Hundreds of Burmese are gathered at a convention to draft a new constitution, but news reports on their efforts being tightly controlled. The military government is relying on draconian laws to make sure reports are favorable. Recent court rulings highlight a dangerous climate for Burma's journalists.
Burma's military government is showing few signs of easing tight control over the media during the constitutional convention that began Monday.
Journalists are even more worried than normal, after the country's courts recently cracked down on reporters and others accused of providing information to foreign aid organizations.
Aung Zaw, editor of the independent newsmagazine, The Irrawaddy, says journalists in Burma have recently told him of additional pressures they faced in the build up to the convention.
"Over the phones, they express their fear and their anger, their frustration of working as a professional journalist inside the country," he said.

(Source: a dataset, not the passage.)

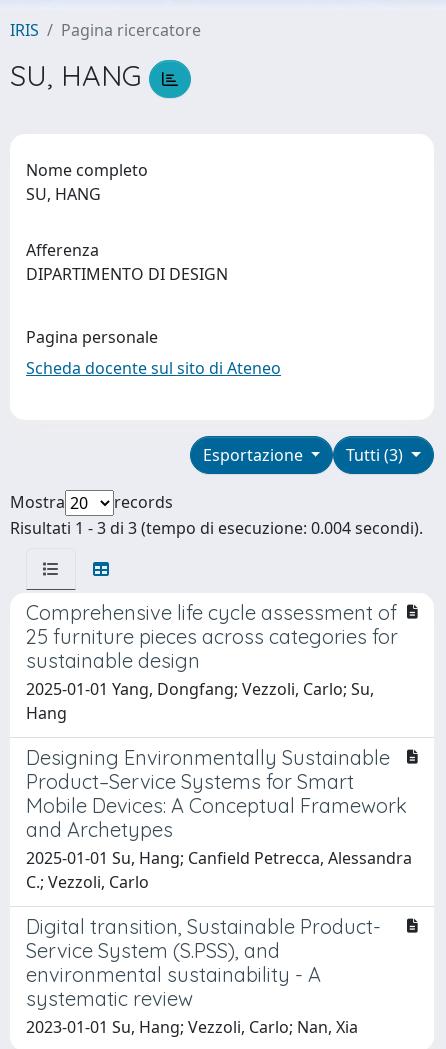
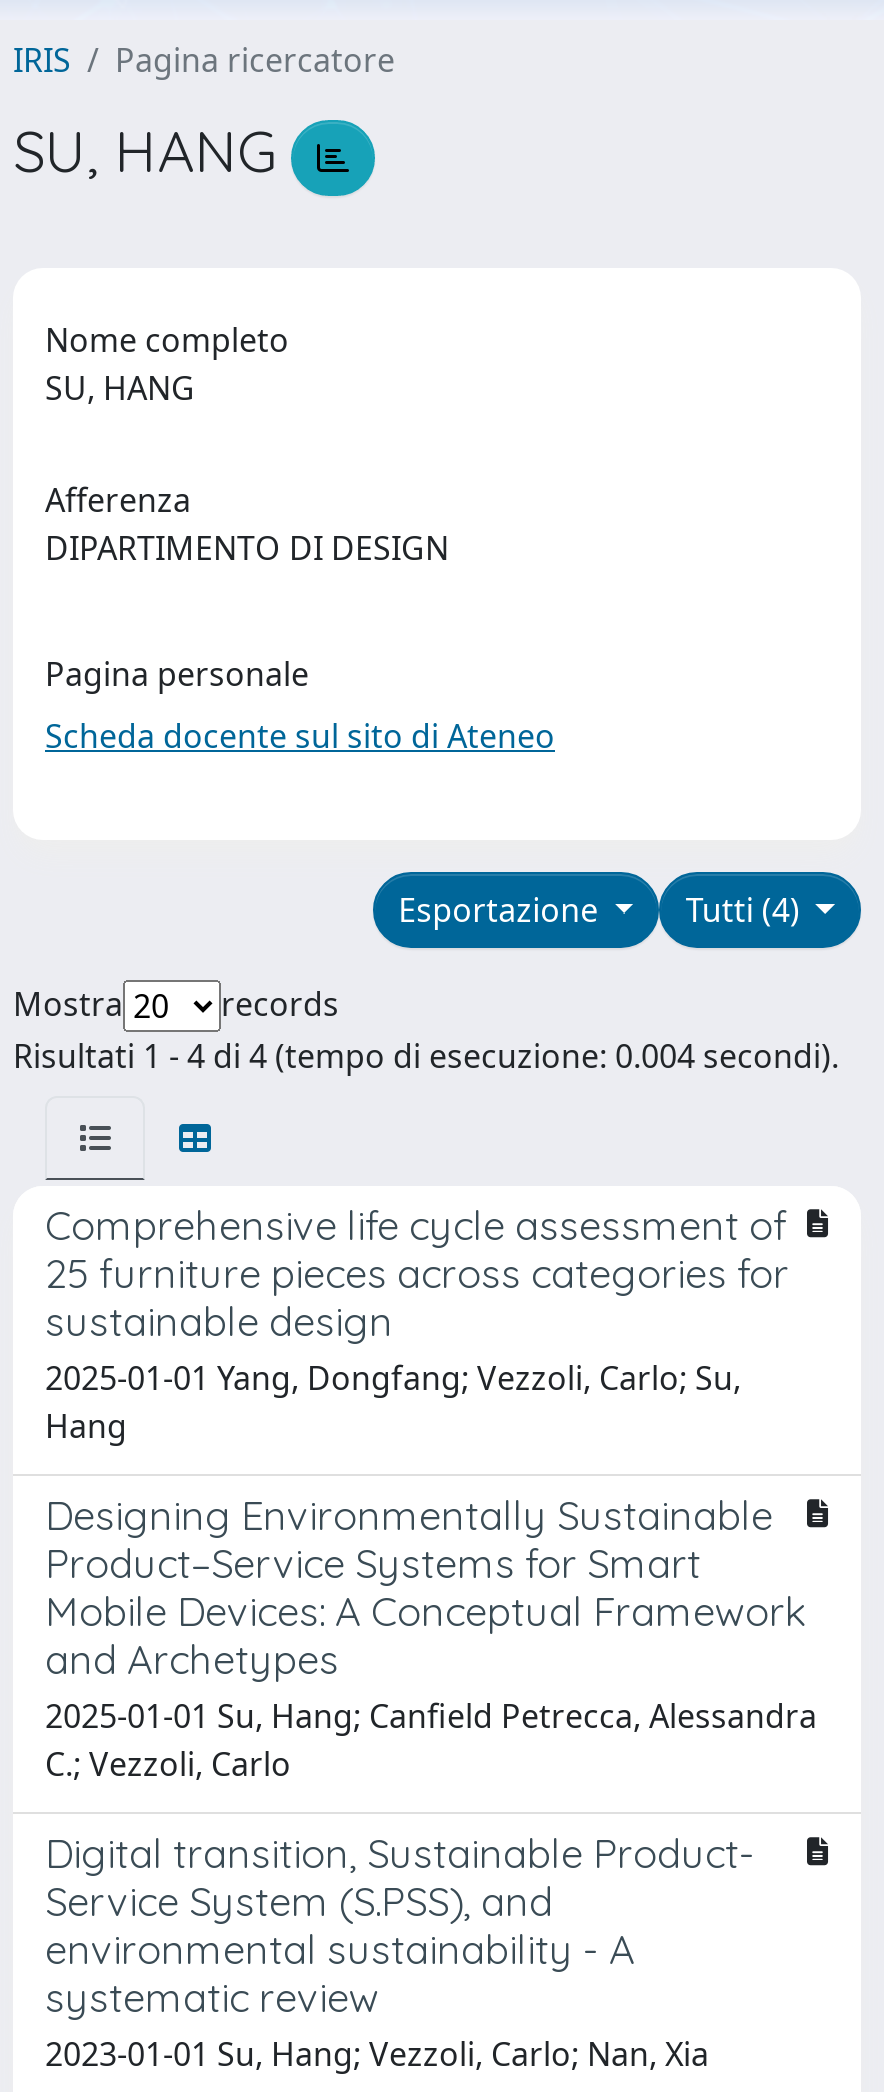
- Esportazione Tutti (3)
+ Esportazione Tutti (4)

- Risultati 1 - 3 di 3 (tempo di esecuzione: 0.004 secondi).
+ Risultati 1 - 4 di 4 (tempo di esecuzione: 0.004 secondi).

The military government says the convention is to draft a new constitution, and is part of a seven-step plan toward full democracy.
However, it has been widely criticized as meaningless because the main opposition group, the National League for Democracy, is boycotting the gathering. The military refused to let the league take power in 1990 when it won national elections, and has kept tight control on all opposition since.
The government controls all broadcasters and newspapers in Burma, and military censors view all stories before they are published or aired.
Aung Zaw says Burma's journalist are intimidated by such cases as Ne Min, a journalist and lawyer who spent eight years in prison accused of "spreading false rumors." He was arrested again in February, and earlier this month was sentenced to 15 more years.
In another recent case, student activist Nyan Htun Linn was sentenced to 22 years for distributing a statement criticizing the convention procedures.
A law passed by the government in the late 1990's - Law Number 5-96 - aims to control debate over the politics, with 20-year jail sentences for those found guilty of violating it.
Although there is considerable international interest in the constitutional convention, very few foreign journalists are allowed in Burma to cover it.
Vincent Brossel is with the professional organization Reporters Without Borders, in Paris.
He said, "In terms of press freedom it shows there is no improvement in the sense that before the national convention most of the foreign journalists who tried to go to Burma were not allowed to cover the convention and see what is happening in the country."
Mr. Brossel says international pressure can be effective in easing rights abuses, as shown when a Burmese court recently commuted a death sentence imposed on Zaw Thet Htway, and ordered him to serve three years in jail. The reduced sentence came after pressure from international rights groups.
Zaw Thet Htway, the editor of a Burmese sports magazine, was arrested last year after his magazine reported on alleged misuse of grants to promote football in Burma and on fines a regional football tournament imposed on a Burmese team.
Three men who had had contact with the International Labor Organization also had their sentences reduced to three years after also facing the death penalty, in part because of ILO efforts.
"In this case the international pressure was very high because (of) the International Labor Organization. We consider that three years just for sending information outside is still very harsh, but in some ways half a victory for the international organizations," Mr. Brossel said.
Aung Zaw from the The Irrawaddy says the situation for the journalists in Burma remains very bleak.
"A lot of reporters, editors say they are very careful about talking about, about making comment on the national convention. But despite all the facts they are very courageous, they are trying very hard to send a message across," he said.
Analysts and journalists say that if the government is serious about allowing democracy, it should start by repealing the media control laws, and allow full coverage of the constitutional convention.